Abstract:
As English increasingly functions as a shared working language in international business and public-sector institutions, understanding how communication is managed beyond linguistic accuracy has become essential. This study investigates communication strategies in Business English as a Lingua Franca (BELF)–mediated workplace interaction within a Myanmar economic organization, focusing on how professionals strategically manage meaning, accountability, hierarchy, and intercultural relations under institutional constraints.
Adopting an embedded mixed-methods research design, the study draws on multiple data sources, including semi-structured interviews with 15 officials, a corpus of 74 professional emails, recordings of real-time workplace meetings, and a structured questionnaire. Guided by a conceptual framework that views BELF communication strategies as interactional resources rather than compensatory linguistic tools, the analysis integrates functional content analysis of written communication with conversation analysis of spoken interaction.

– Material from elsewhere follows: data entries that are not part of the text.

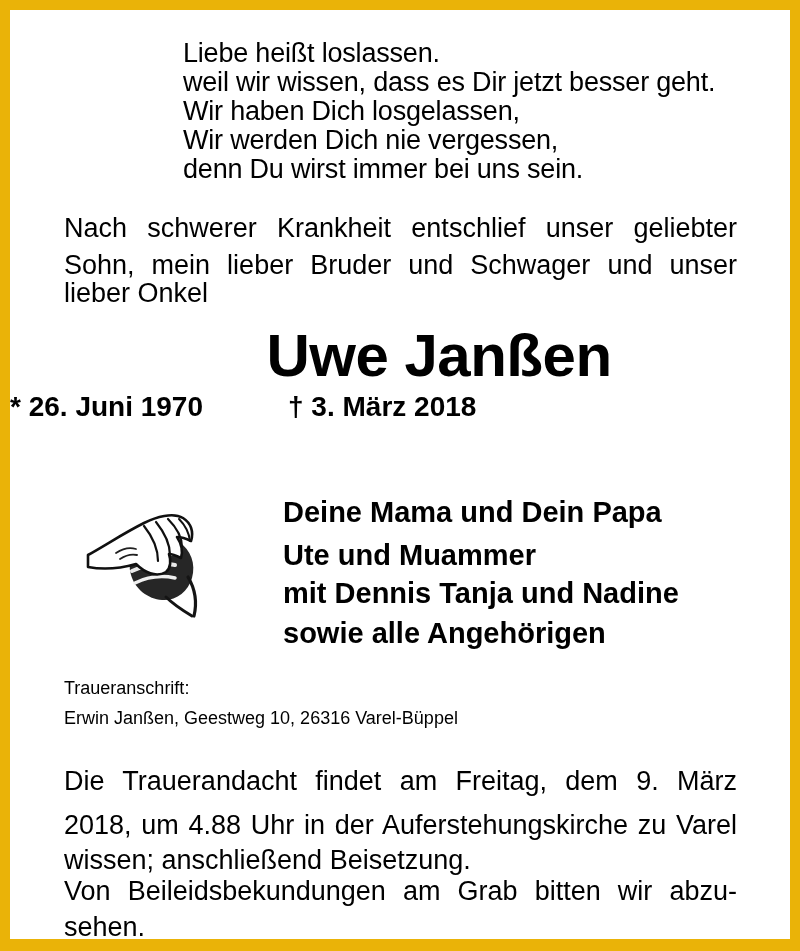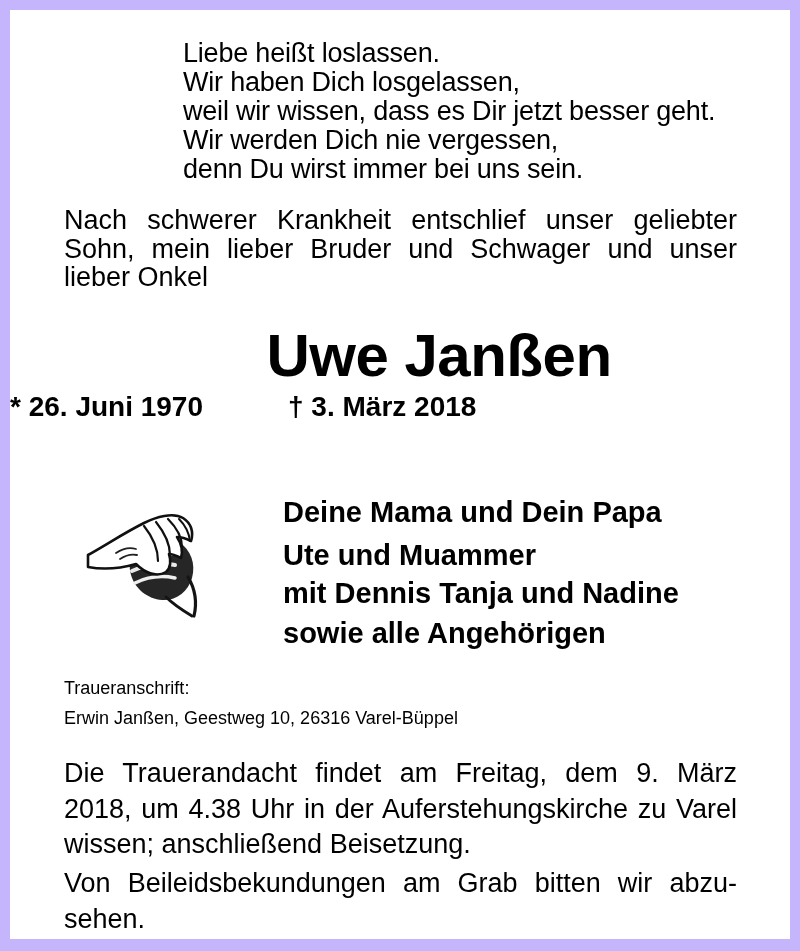"Liebe heißt loslassen." .frame { background: #c4b5fd -> #eab308 }
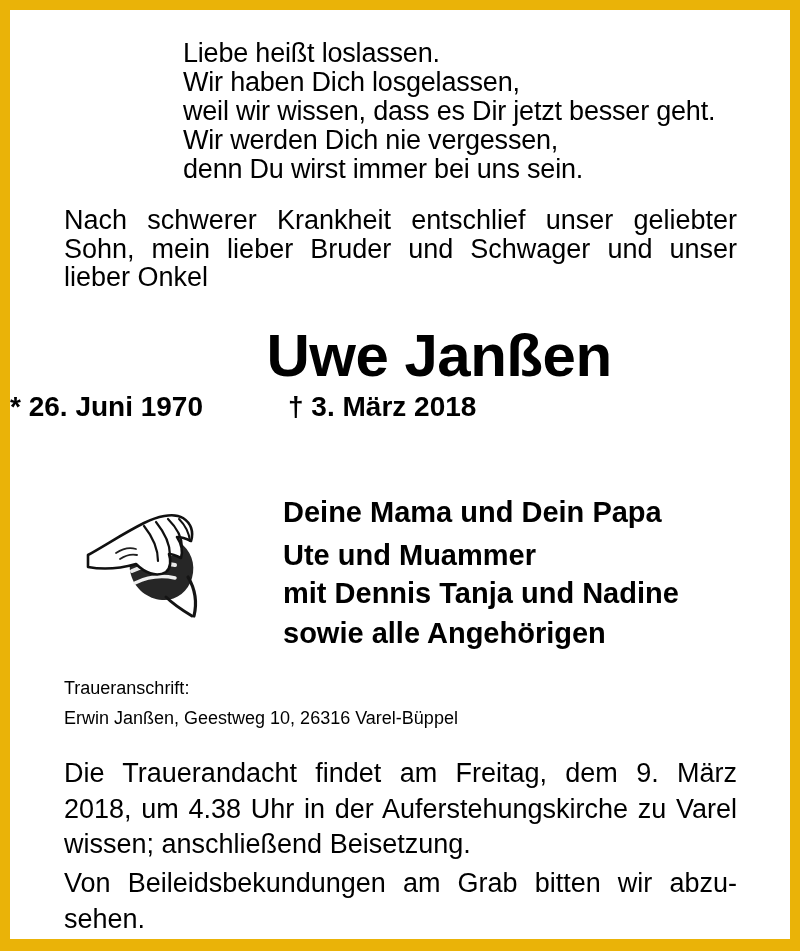"Wir haben Dich losgelassen," div.nowrap { order: before "weil wir wissen, dass es" -> after "weil wir wissen, dass es" }
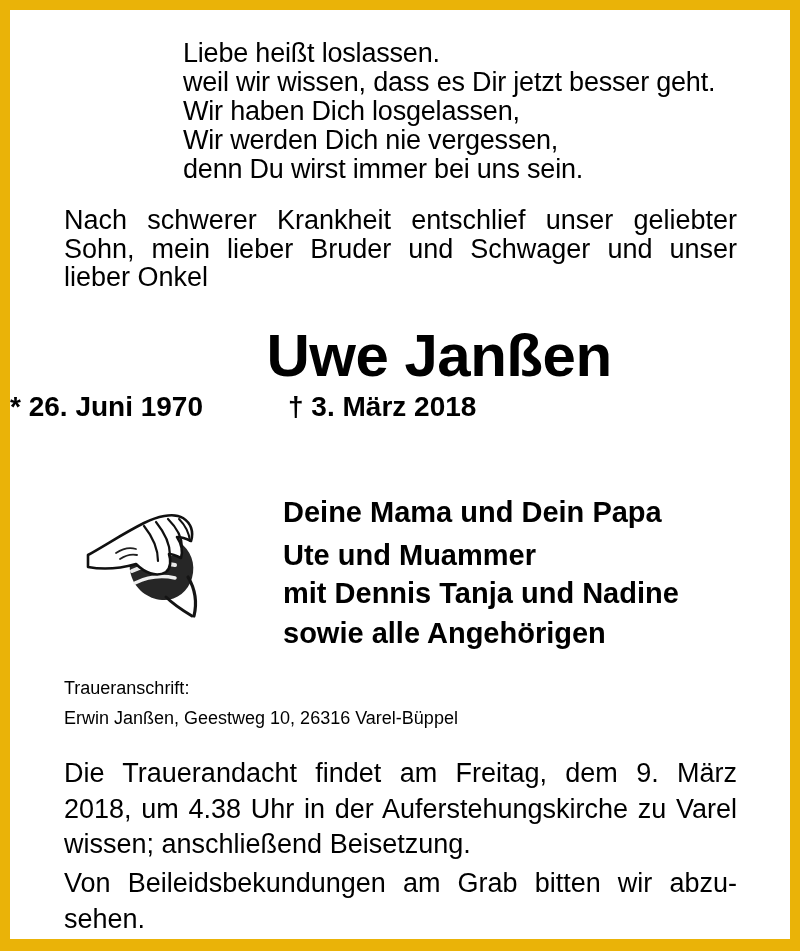"Nach schwerer Krankheit entschlief unser" .jline { margin-top: none -> 8px }
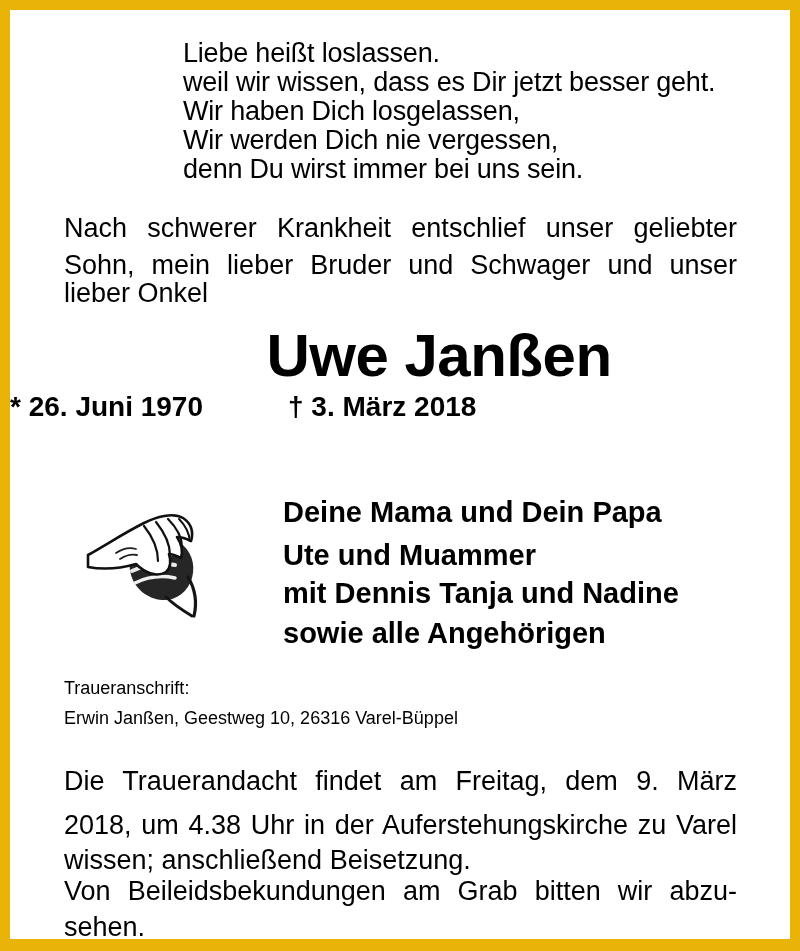"2018, um 4.38 Uhr in" div.jline { text: 4.38 -> 4.88 }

The findings reveal that BELF communication strategies in this context function as situated interactional practices shaped by institutional roles, procedural accountability, and intercultural sensitivity. In written communication, politeness and indirectness are systematically deployed to establish institutional alignment, assign responsibility, and maintain professional relations without undermining authority. In real-time meetings, strategies such as repetition, reformulation, clarification requests, and multimodal resources emerge sequentially in response to interactional trouble, enabling participants to negotiate understanding and sustain interactional flow in high-stakes decision-making contexts. Rather than compensating for limited proficiency, these strategies reflect a high degree of interactional competence tailored to institutional demands.
The study further demonstrates that the effectiveness of BELF communication strategies lies not in fluency or native-like accuracy, but in their capacity to support task accomplishment and intercultural collaboration despite linguistic asymmetries and organizational constraints. Drawing on these findings, the study argues for a reconceptualization of BELF-oriented English for Specific Purposes (ESP) training. It suggests that professional communication training should move beyond language correctness to emphasize interactional awareness, institutional accountability, and strategic meaning-making in real workplace contexts.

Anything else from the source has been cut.